Auf die Frage, ob auch § 11 Abs. 1 AufenthG – aufgrund der bestandskräftigen Ausweisung des Antragstellers – der Erteilung der beantragten Aufenthaltserlaubnis entgegensteht, kommt es angesichts des mangelnden Vorliegens der Voraussetzungen des § 25 Abs. 5 AufenthG nicht weiter an.

36

Soweit der Antragsteller schließlich darauf verweist, dass jenes vom Antragsgegner im Bescheid vom 7. April 2022 auf fünf Jahre befristete Einreise- und Aufenthaltsverbot (Verfügungsziffer 2) aufzuheben sei, vermag dies dem Antrag nicht zum Erfolg zu verhelfen. Zwar kann vorläufiger Rechtsschutz gegen eine Befristungsentscheidung (mit dem Ziel der Verkürzung der Wiedereinreise- und Aufenthaltssperre) grundsätzlich durch eine Regelungsanordnung im Verfahren nach § 123 Abs. 1 VwGO erlangt werden.
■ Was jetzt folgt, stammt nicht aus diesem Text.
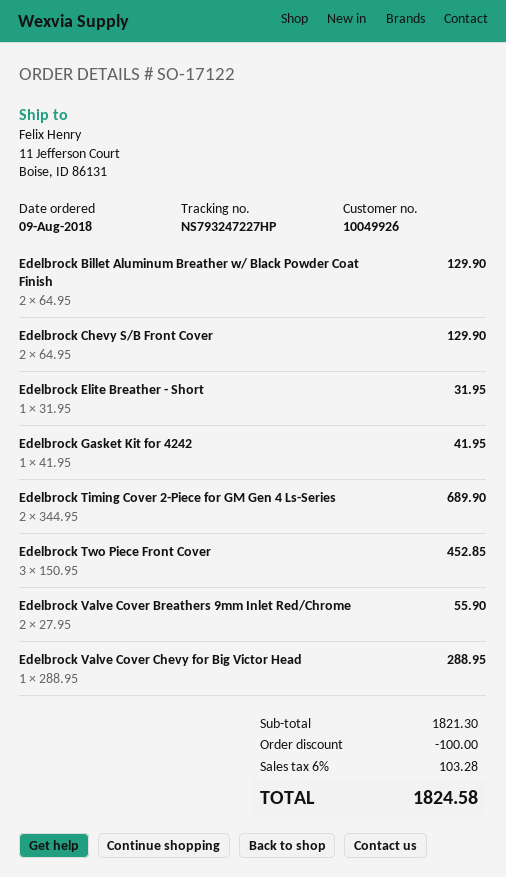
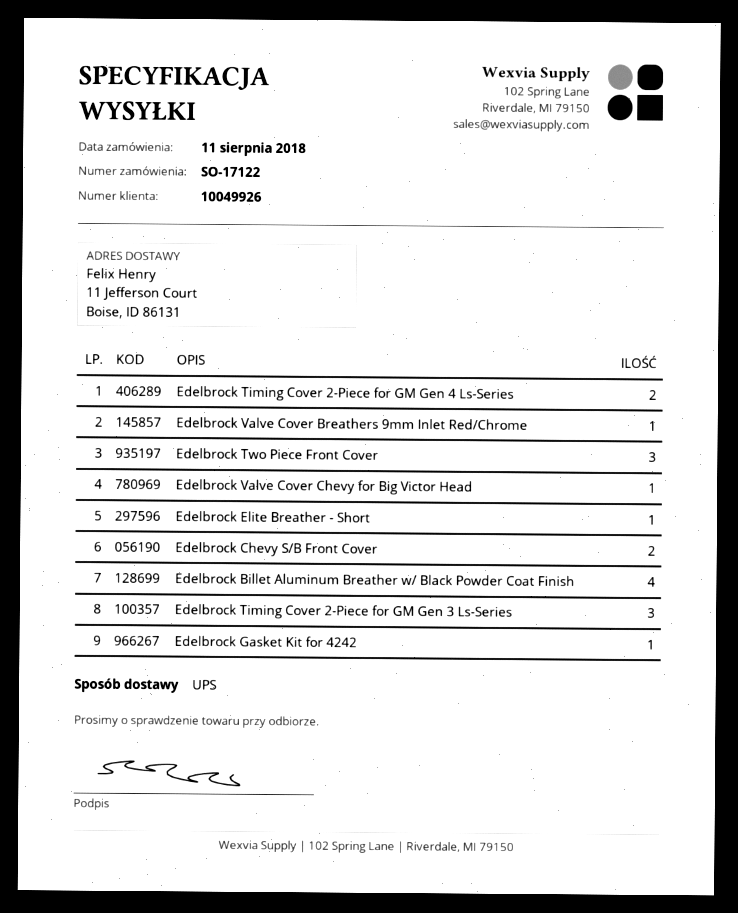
order date: 2018-08-09 -> 2018-08-11
Edelbrock Billet Aluminum Breather w/ Black Powder Coat Finish: 2 -> 4
Edelbrock Valve Cover Breathers 9mm Inlet Red/Chrome: 2 -> 1
Edelbrock Timing Cover 2-Piece for GM Gen 3 Ls-Series: none -> 3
Ein solcher Antrag auf Erlass einer einstweiligen Anordnung gemäß § 123 Abs. 1 VwGO wurde im vorliegenden Fall in Bezug auf die Befristungsentscheidung jedoch nicht gestellt und ist hier auch nicht im Wege der Auslegung nach § 122 Abs. 1, § 88 VwGO zu ermitteln. Denn dem Antragsteller geht es – jedenfalls im vorläufigen Rechtsschutz – ersichtlich darum, gar nicht erst aus dem Bundesgebiet ausreisen zu müssen und nicht (lediglich) darum, innerhalb einer kürzeren Frist oder unmittelbar wieder einreisen zu dürfen. Dementsprechend bezieht sich auch der von dem Antragsteller gestellte Antrag ausschließlich darauf, dem Antragsgegner einstweilen aufenthaltsbeendende Maßnahmen zu untersagen. Selbst wenn man jedoch unterstellt, dass der Antragsteller gegenüber der Befristung des Einreise- und Aufenthaltsverbots selbstständig vorläufigen Rechtsschutz nachsuchen wollte, wäre ein derartiger Antrag aufgrund der mangelnden Glaubhaftmachung eines Anordnungsgrundes jedenfalls unbegründet. Der Antragsteller hat weder dazu vorgetragen noch ist sonst ersichtlich, dass er nach einer erfolgten Abschiebung in die Türkei oder einen sonstigen aufnahmebereiten Staat konkret absehbar eine Wiedereinreise in die Bundesrepublik Deutschland plant (vgl. hierzu VG Sigmaringen, Beschl. v. 21.10.2016 – A 3 K 3105/16 –, juris Rn. 22).

37

Durch die Entscheidung über den Eilantrag hat sich der auf den Erlass einer Zwischenverfügung zur Gewährung effektiven Rechtsschutzes (sog. „Hängebeschluss“) gerichtete Antrag zu 2. erledigt (vgl. VG München, Beschl. v. 30.09.2021 – M 9 SN 21.4956 –, juris Rn. 25 m.V.a. VGH München, Beschl. v. 09.12.2016 – 15 CS 16.1417 –, juris Rn. 23).

38

Nach alledem war der Antrag auf Gewährung vorläufigen Rechtsschutzes insgesamt mit der Kostenfolge aus § 154 Abs. 1 VwGO abzulehnen. Die Streitwertfestsetzung folgt aus § 52 Abs. 2, § 53 Abs. 2 Nr. 1 GKG.